Masking explains why it’s so hard to obviously hear the timbre of two sounds with overlapping frequencies.

Each sound is unique in the air. However, in your inner ear, they excite the identical areas of your hair cells in the event that they reach the cochlea at a similar time.

In case they’re shut sufficient, you can’t inform them aside.

Your auditory nerve needs a minimal frequency difference between two sounds to process them individually.

Masking is one of the main causes equalization is used so often in mixing. Most of the signals you’ll be adding together at your master bus have frequency vitality in common areas.

To EQ a track effectively you must reduce frequencies that don’t contribute to the role of a sound in your mix, whereas emphasizing those that matter.

Sound localization

If that weren’t enough, your auditory system additionally impacts the way you locate sounds around you in space.

The method is known as sound localization and it helps you situate the sources of various sounds in your environment.

Sound localization depends on a number of different factors to help you determine where a sound is coming from.

The first is the physical distance between your ears themselves.

Since human ears are positioned on both sides of the head, sound from different directions reaches the left and proper ear at barely different instances and intensities.

Your mind uses these variations, together with other cues from the tone and timbre to find out details about the origin.

This process is what makes it possible to use panning in your mix to create a nice, wide stereo image.

Cognition

Music cognition will get an entire lot more complicated. Your brain has highly effective sample recognition techniques that enable you to interact with the language of music.

Why does a 2:1 frequency ratio produce an octave? Answering some of these fundamental questions would take an advanced university degree, so I won’t get into it here.

Even so, there are some easy principles in music cognition to know that will help you produce music better

For instance, cognitive psychoacoustics present up in situations where a listener’s internal bias impacts how they consider different components in the production process.

I’m talking about situations like selecting between cheap or expensive gear, or different audio file formats.

For some controversial equipment like boutique cables, even accomplished mix engineers can’t tell the sonic distinction between cheap and expensive in blind scientific tests.

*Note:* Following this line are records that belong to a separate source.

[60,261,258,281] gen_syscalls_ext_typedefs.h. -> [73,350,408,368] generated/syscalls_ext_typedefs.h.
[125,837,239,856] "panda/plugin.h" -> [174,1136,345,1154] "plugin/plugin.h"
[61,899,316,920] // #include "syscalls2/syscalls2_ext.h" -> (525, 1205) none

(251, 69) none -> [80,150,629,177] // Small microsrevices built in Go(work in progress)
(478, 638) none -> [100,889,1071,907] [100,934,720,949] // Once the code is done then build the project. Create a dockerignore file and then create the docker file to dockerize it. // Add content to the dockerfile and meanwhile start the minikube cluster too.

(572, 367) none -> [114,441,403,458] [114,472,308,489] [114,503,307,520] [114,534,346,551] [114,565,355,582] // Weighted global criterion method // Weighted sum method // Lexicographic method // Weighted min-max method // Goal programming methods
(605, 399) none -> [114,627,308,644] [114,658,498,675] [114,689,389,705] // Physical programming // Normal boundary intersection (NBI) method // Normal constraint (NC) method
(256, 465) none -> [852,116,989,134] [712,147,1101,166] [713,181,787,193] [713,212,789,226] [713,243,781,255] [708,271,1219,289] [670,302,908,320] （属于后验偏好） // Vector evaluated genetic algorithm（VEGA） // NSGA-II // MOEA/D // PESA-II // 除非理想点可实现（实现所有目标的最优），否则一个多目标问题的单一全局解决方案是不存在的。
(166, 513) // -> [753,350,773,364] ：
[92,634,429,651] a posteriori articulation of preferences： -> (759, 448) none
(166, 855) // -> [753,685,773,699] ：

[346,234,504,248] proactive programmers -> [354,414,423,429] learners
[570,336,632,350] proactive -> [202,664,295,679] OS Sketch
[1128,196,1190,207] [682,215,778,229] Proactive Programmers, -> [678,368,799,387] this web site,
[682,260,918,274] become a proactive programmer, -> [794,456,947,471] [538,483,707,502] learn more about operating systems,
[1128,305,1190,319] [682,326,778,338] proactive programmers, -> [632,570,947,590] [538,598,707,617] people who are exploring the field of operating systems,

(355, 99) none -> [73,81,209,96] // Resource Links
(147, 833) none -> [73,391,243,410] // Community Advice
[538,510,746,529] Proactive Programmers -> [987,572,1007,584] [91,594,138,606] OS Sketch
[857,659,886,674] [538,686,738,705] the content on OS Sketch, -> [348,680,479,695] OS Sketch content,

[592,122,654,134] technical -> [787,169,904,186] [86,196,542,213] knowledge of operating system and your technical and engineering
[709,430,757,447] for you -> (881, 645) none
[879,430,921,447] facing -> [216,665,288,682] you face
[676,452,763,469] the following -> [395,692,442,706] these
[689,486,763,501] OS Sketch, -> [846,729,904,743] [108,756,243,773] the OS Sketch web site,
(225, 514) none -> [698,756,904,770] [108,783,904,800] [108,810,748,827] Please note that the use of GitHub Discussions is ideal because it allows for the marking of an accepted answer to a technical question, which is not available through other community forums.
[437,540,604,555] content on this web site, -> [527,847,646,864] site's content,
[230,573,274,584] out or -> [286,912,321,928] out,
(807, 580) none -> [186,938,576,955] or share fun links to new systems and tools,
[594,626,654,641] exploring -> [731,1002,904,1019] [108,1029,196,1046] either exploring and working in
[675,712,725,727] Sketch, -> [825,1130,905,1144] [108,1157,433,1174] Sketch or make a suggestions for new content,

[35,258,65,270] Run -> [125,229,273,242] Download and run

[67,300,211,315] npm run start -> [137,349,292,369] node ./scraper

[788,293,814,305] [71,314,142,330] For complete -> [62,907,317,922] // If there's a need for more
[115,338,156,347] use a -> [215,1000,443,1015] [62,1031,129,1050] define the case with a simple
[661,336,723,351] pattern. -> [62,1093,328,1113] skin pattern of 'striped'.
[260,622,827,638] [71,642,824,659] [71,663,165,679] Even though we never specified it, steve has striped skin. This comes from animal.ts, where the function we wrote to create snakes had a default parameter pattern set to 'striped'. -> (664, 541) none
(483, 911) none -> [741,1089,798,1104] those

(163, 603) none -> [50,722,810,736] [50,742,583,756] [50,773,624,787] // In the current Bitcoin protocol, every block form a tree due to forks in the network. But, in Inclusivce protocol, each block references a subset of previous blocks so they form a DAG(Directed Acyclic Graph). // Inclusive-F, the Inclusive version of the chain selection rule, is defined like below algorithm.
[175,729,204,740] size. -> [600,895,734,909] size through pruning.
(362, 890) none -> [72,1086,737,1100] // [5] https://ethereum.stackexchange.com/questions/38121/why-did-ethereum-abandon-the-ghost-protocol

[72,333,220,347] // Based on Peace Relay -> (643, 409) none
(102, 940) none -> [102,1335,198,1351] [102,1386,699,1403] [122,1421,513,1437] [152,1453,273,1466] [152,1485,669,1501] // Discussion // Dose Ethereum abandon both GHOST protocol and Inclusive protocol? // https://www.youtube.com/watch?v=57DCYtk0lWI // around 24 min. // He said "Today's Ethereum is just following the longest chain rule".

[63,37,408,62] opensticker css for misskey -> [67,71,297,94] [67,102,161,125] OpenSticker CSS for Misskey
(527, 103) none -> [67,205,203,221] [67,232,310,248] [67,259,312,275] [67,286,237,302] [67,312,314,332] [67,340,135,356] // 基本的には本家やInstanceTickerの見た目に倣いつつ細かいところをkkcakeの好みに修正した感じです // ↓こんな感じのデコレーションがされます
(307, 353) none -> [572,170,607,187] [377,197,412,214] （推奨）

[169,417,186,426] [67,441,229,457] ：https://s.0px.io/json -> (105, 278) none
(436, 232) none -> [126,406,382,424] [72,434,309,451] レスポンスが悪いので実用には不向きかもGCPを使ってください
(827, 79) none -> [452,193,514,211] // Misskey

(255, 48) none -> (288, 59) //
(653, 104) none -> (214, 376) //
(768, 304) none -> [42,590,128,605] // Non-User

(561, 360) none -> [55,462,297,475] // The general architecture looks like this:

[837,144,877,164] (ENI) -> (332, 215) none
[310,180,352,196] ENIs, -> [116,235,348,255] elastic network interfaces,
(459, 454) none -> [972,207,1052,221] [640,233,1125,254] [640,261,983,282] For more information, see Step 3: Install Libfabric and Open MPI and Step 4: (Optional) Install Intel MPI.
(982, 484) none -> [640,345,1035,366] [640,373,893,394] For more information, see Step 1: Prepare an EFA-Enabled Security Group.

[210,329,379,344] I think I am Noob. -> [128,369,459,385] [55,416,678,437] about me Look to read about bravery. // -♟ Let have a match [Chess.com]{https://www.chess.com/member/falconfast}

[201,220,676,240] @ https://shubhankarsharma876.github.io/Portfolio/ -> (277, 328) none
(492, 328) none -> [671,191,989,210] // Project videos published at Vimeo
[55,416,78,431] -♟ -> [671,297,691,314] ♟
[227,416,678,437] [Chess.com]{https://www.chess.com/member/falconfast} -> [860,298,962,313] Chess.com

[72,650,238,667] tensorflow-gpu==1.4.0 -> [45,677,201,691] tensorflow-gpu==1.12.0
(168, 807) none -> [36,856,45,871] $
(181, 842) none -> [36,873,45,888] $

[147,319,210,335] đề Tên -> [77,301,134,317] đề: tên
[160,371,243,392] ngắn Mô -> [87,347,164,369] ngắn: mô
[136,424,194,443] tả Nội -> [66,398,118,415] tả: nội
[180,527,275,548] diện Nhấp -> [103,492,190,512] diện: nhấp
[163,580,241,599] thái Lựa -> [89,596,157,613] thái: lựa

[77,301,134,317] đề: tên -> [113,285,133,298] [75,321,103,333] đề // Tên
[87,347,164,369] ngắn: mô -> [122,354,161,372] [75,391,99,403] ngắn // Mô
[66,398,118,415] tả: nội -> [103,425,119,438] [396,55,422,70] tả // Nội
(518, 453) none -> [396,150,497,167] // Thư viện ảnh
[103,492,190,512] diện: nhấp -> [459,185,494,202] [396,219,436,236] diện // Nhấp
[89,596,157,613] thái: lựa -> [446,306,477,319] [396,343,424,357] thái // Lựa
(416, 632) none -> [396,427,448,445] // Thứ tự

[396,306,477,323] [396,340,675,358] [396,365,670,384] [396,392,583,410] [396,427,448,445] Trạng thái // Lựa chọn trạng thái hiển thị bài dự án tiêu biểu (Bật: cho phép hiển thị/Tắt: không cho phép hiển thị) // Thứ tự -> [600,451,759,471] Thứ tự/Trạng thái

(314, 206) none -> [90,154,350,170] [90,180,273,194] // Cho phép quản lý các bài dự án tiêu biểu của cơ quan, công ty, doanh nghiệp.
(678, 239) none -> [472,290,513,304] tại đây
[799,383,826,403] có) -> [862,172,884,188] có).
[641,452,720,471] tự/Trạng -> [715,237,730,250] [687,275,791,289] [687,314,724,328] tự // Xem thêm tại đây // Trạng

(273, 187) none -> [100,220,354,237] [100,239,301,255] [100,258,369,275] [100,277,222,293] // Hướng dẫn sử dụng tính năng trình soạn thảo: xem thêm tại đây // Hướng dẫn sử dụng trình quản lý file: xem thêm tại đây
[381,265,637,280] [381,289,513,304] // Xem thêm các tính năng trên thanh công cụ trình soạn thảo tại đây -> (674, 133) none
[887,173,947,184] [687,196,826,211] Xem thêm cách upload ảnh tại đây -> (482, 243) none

Nevertheless, when the individuals are told which is which, many individuals select subconsciously in accordance with their internal bias.

Getting over your biases in mixing is difficult, nevertheless, it’s one of the essential parts of changing into a great producer.

Sonic experience

It’s clear that your physique and your brain work together to create your experience of music.

These puzzling fundamental questions aren’t important to your everyday life as a musician. However, they will help you be more informed about the work you do.

Now that you understand a number of the basic concepts in psychoacoustics, get back to your music, and see how they apply.